Although I know very little about how the game of chess works, I can understand the following idea. Theoretically, we could make a "tree" that included every possible outcome of a chess game. Through knowledge provided by chess experts, we could identify how "favorable" certain parts of this tree are compared to other parts of the tree. We could also use this tree to "rank" optimal chess moves based on how the chess board appears in the current turn (e.g. which pieces you and your opponent have left and where these pieces are situated).
The problem is, this tree would be so enormous that it would be impossible to create, store and "search" (e.g. with the MinMax algorithm):
I understand that perhaps this tree can be created using data to limit the size of the tree based on scenarios that are more likely to appear compared to all possible scenarios. For example, if a player wanted they could spend the whole game aimlessly shifting their "Rook" back and forth - theoretically, this outcome could occur but no player (in their sane mind) would ever do this. Thus, the tree could be constructed using actual data from millions of chess games. This for example could tell us : Based on historical data and given the current setup of the chess board, 21% of games were won when the immediate next move involved moving the Queen to "F5" vs only 3% of games were won when the immediate next move involved moving the Knight to "F5". I suppose at each move, the data based tree could be queried to rank the optimality of each next move by checking the proportion of "terminal nodes" that resulted in wins for each possible move given the current chess board.

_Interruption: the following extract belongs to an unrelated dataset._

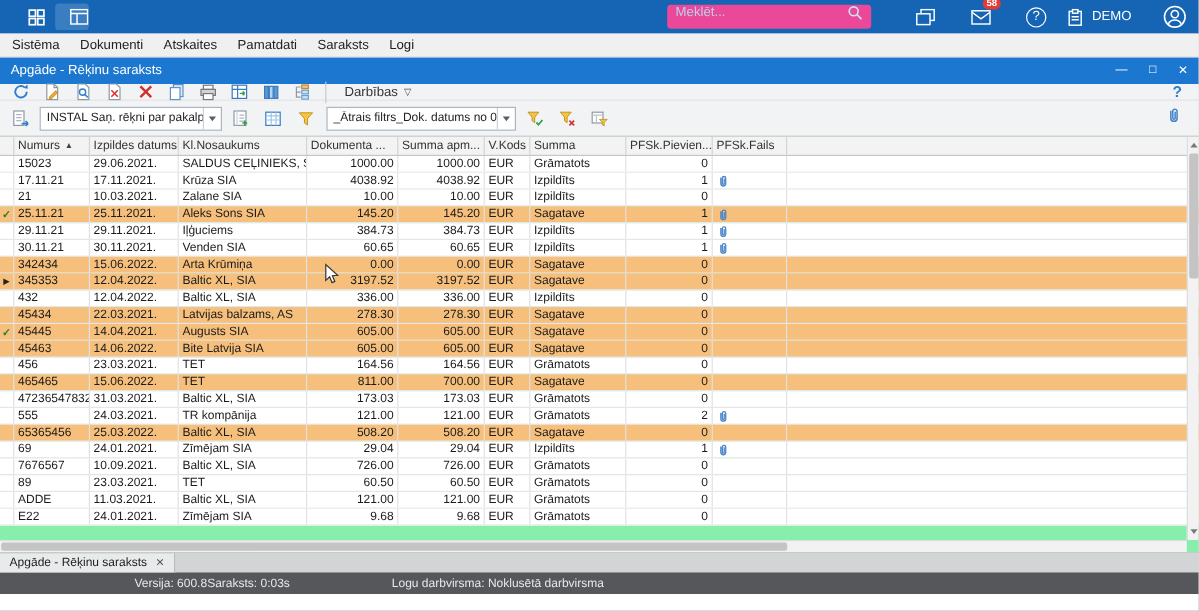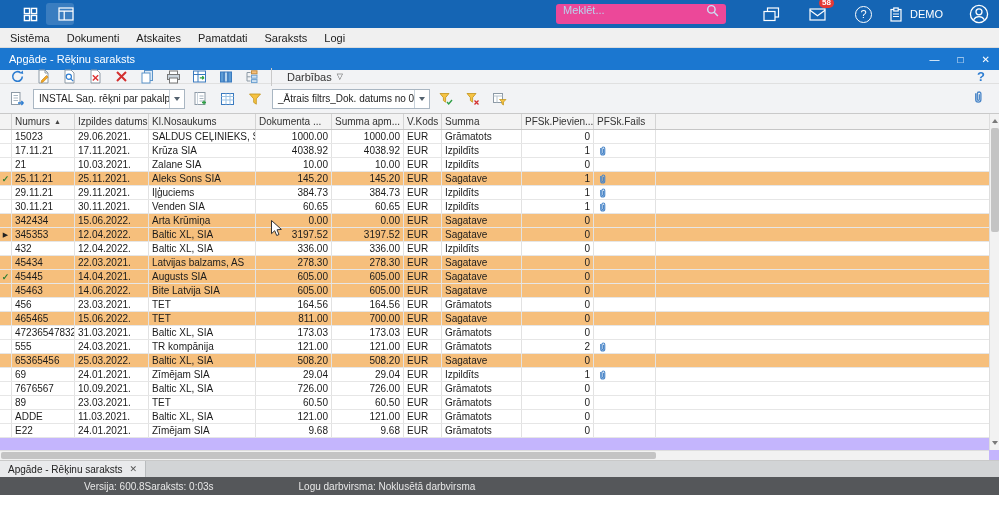"Numurs" .gridwrap { background: #c4b5fd -> #86efac }
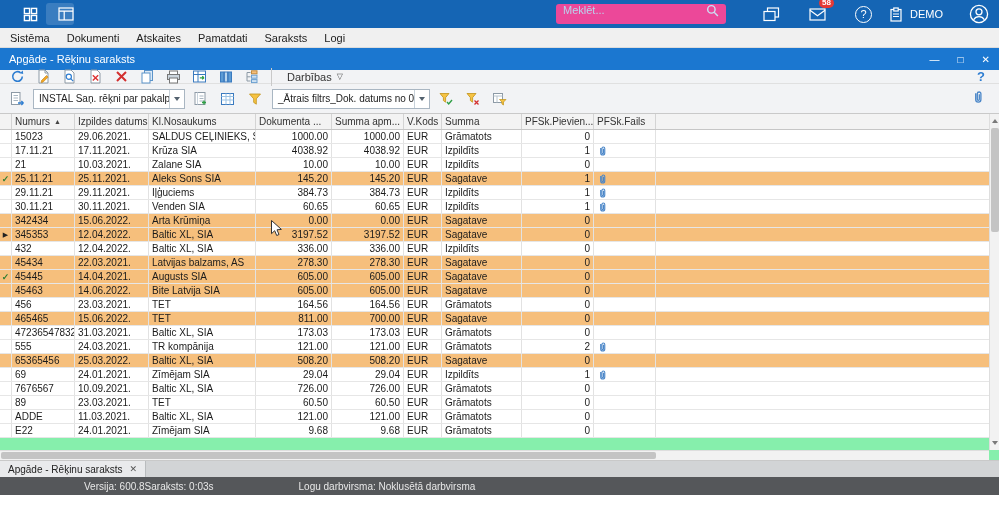"Versija: 600.8" .sb1 { margin-left: 84px -> 112px }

However, I still see 2 problems with this approach:
- It is possible that we might run into a scenario(s) that never occurred within the historical data, rendering the tree useless in this scenario 
- This tree still might be too large to efficiently store and query. 
This is probably why neural networks are being used to play chess - I tried to do some readings about this topic, but I can't seem to fully understand it. In this case, what exactly would the neural network use as a loss function? I don't see how the loss function in this case is continuous, and thus how could gradient descent be used on such a loss function?
Could someone please recommend some sources (e.g. YouTube Videos, Blogs, etc.) that show how a neural network can be used to play chess.